The naive approach would be to use a regular expression to parse the string and get the data, but HTML doesn't have a regular grammar so that wouldn't work.

The better way is to use a HTML parser and CSS selectors.

Cheerio is this solution. It comes with a HTML parser and a re-implementation of jQuerys core functionality, so you can use it on Node.js.

Problem is, React-Native is missing most Node.js packages so it doesn't work.

I searched quite some time to finde a re-implementation of Cheerio that works on React-Native the naming of the package was a bit strange, haha.

But with this, the extraction of the data is now childs play too.

async function loadGraphicCards(page = 1) {
  const searchUrl = `https://www.amazon.de/s/?page=${page}&keywords=graphic+card`;
  const response = await fetch(searchUrl);      // fetch page 

  const htmlString = await response.text();     // get response text
  const $ = cheerio.load(htmlString);           // parse HTML string

  const liList = $("#s-results-list-atf > li"); // select result <li>s
  ...
}

3 Reshape the Data for further Use

After the data has been extracted from the HTML, we can start to reshape it for our use-cases.

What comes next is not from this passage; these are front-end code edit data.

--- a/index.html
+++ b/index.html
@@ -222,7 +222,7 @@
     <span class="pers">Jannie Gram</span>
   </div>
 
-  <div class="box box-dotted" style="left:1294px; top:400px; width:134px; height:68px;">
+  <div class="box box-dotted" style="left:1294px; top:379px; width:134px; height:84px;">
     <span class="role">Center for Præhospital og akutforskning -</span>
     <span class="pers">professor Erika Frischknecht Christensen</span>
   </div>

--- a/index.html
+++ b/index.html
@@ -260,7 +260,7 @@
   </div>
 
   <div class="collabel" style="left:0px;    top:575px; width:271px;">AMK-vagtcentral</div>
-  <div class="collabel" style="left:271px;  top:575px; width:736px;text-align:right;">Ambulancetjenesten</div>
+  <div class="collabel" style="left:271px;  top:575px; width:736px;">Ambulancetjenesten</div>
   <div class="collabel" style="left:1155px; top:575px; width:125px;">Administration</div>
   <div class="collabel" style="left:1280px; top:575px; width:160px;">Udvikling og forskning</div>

Extraction and reshaping are a bit blurry here, the <li>s we selected are full of markup and getting the right data out of them is extraction too, but often these two steps go hand-in-hand.

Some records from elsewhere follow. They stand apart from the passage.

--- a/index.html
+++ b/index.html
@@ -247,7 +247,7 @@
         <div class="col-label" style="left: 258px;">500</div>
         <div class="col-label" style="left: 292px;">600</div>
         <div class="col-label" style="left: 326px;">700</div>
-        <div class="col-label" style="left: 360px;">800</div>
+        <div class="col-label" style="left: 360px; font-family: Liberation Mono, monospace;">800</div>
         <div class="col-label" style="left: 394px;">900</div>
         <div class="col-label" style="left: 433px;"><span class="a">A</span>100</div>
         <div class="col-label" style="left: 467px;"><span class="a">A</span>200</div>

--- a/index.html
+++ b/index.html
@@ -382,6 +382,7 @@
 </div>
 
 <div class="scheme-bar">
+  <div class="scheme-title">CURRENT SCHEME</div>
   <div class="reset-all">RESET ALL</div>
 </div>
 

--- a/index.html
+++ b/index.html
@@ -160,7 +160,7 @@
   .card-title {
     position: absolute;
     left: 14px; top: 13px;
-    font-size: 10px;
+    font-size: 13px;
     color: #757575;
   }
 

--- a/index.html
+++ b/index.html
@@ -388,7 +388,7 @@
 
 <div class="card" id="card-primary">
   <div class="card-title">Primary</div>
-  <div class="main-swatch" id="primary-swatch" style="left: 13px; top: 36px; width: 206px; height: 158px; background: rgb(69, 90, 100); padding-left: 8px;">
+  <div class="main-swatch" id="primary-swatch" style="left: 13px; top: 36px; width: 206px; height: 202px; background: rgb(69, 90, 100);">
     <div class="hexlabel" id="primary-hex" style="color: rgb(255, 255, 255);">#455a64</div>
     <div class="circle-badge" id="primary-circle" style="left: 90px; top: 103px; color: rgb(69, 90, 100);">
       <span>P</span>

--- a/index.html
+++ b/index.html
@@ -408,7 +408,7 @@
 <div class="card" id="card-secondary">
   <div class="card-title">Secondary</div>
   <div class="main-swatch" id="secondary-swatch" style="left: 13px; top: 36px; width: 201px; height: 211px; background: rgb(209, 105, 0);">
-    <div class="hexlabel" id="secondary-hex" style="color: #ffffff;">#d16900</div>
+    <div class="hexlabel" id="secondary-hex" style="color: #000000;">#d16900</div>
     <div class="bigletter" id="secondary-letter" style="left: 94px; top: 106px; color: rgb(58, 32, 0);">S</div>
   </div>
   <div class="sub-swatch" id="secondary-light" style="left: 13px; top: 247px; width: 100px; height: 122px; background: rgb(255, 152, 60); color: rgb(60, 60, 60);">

async function loadGraphicCards(page = 1) {
  const searchUrl = `https://www.amazon.de/s/?page=${page}&keywords=graphic+card`;
  const response = await fetch(searchUrl);  // fetch page 

  const htmlString = await response.text(); // get response text
  const $ = cheerio.load(htmlString);       // parse HTML string

  return $("#s-results-list-atf > li")             // select result <li>s
    .map((_, li) => ({                      // map to an list of objects
      asin: $(li).data("asin"),                   
      title: $("h2", li).text(),                
      price: $("span.a-color-price", li).text(),
      rating: $("span.a-icon-alt", li).text(),
      imageUrl: $("img.s-access-image").attr("src")
    }));
}

This is not a robust example, but I think you get the idea. We can now use the new list of objects in our app to make our own UI for the Amazon results.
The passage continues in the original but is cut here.